▶ _Work instructions_: Reproduce the records below in full and word for word, excluding pictures.

(Code change snippets)
——————————

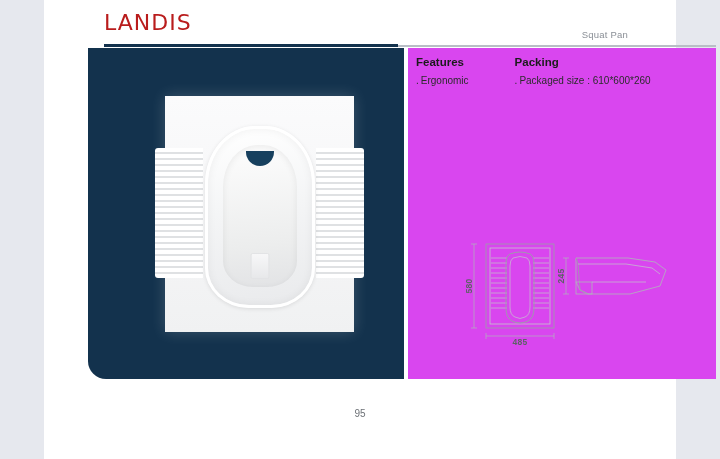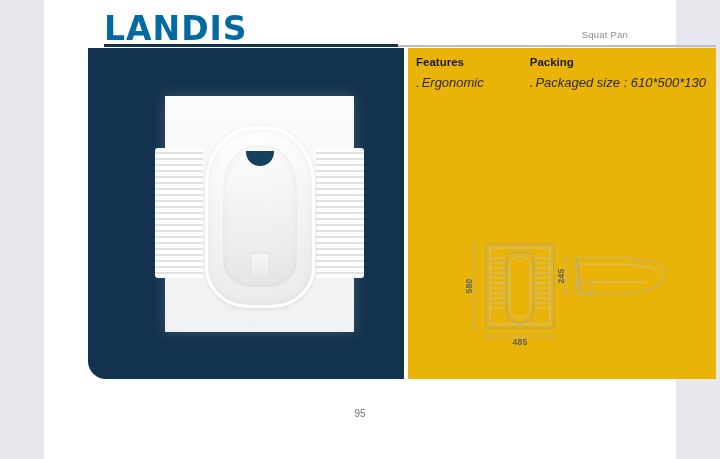--- a/index.html
+++ b/index.html
@@ -28,24 +28,24 @@
     width: 632px;
     height: 459px;
     background: #ffffff;
   }
 
   
   .brand-logo {
     position: absolute;
     left: 60px;
     top: 12px;
-    font-size: 33px;
-    font-weight: 700;
+    font-size: 22px;
+    font-weight: 400;
     letter-spacing: 1px;
-    color: #0369a1;
+    color: #b91c1c;
     font-family: "DejaVu Sans", sans-serif;
     line-height: 1;
     white-space: nowrap;
   }
   .header-rule-dark {
     position: absolute;
     left: 60px;
     top: 44px;
     width: 294px;
     height: 3px;
@@ -151,45 +151,44 @@
     border-radius: 2px;
   }
 
   
   .spec-panel {
     position: absolute;
     left: 364px;
     top: 48px;
     width: 308px;
     height: 331px;
-    background: #eab308;
+    background: #d946ef;
   }
   .spec-cols {
     position: absolute;
     left: 8px;
     top: 8px;
     right: 8px;
     display: flex;
     gap: 34px;
   }
   .spec-col { flex: 0 0 auto; }
   .spec-col.packing { margin-left: 12px; }
   .spec-title {
     font-size: 11.5px;
     font-weight: 700;
     color: #1b1b1b;
     margin-bottom: 5px;
     white-space: nowrap;
   }
   .spec-item {
-    font-size: 13px;
+    font-size: 10px;
     color: #2b2b2b;
     line-height: 1.52;
     white-space: nowrap;
-    font-style: italic;
   }
   .spec-item .dot { color: #2b2b2b; margin-right: 2px; }
 
   
   .tech-drawings {
     position: absolute;
     left: 52px;
     top: 190px;
     width: 240px;
     height: 110px;
@@ -245,21 +244,21 @@
         <div class="spec-col features">
           <div class="spec-title">Features</div>
           <div class="spec-item">
             <span class="dot">.</span><span>Ergonomic</span>
           </div>
         </div>
 
         <div class="spec-col packing">
           <div class="spec-title">Packing</div>
           <div class="spec-item">
-            <span class="dot">.</span><span>Packaged size : 610*500*130</span>
+            <span class="dot">.</span><span>Packaged size : 610*600*260</span>
           </div>
         </div>
 
       </div>
 
       <div class="tech-drawings">
         <svg class="tech-svg" width="240" height="110" viewBox="0 0 240 110">
 
           <g stroke="#9aa0a6" fill="none" stroke-width="0.8">
             <rect x="26" y="6" width="68" height="84"></rect>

——————————

▶ _Task output_:
--- a/index.html
+++ b/index.html
@@ -28,24 +28,24 @@
     width: 632px;
     height: 459px;
     background: #ffffff;
   }
 
   
   .brand-logo {
     position: absolute;
     left: 60px;
     top: 12px;
-    font-size: 33px;
-    font-weight: 700;
+    font-size: 22px;
+    font-weight: 400;
     letter-spacing: 1px;
-    color: #0369a1;
+    color: #b91c1c;
     font-family: "DejaVu Sans", sans-serif;
     line-height: 1;
     white-space: nowrap;
   }
   .header-rule-dark {
     position: absolute;
     left: 60px;
     top: 44px;
     width: 294px;
     height: 3px;
@@ -151,45 +151,44 @@
     border-radius: 2px;
   }
 
   
   .spec-panel {
     position: absolute;
     left: 364px;
     top: 48px;
     width: 308px;
     height: 331px;
-    background: #eab308;
+    background: #d946ef;
   }
   .spec-cols {
     position: absolute;
     left: 8px;
     top: 8px;
     right: 8px;
     display: flex;
     gap: 34px;
   }
   .spec-col { flex: 0 0 auto; }
   .spec-col.packing { margin-left: 12px; }
   .spec-title {
     font-size: 11.5px;
     font-weight: 700;
     color: #1b1b1b;
     margin-bottom: 5px;
     white-space: nowrap;
   }
   .spec-item {
-    font-size: 13px;
+    font-size: 10px;
     color: #2b2b2b;
     line-height: 1.52;
     white-space: nowrap;
-    font-style: italic;
   }
   .spec-item .dot { color: #2b2b2b; margin-right: 2px; }
 
   
   .tech-drawings {
     position: absolute;
     left: 52px;
     top: 190px;
     width: 240px;
     height: 110px;
@@ -245,21 +244,21 @@
         <div class="spec-col features">
           <div class="spec-title">Features</div>
           <div class="spec-item">
             <span class="dot">.</span><span>Ergonomic</span>
           </div>
         </div>
 
         <div class="spec-col packing">
           <div class="spec-title">Packing</div>
           <div class="spec-item">
-            <span class="dot">.</span><span>Packaged size : 610*500*130</span>
+            <span class="dot">.</span><span>Packaged size : 610*600*260</span>
           </div>
         </div>
 
       </div>
 
       <div class="tech-drawings">
         <svg class="tech-svg" width="240" height="110" viewBox="0 0 240 110">
 
           <g stroke="#9aa0a6" fill="none" stroke-width="0.8">
             <rect x="26" y="6" width="68" height="84"></rect>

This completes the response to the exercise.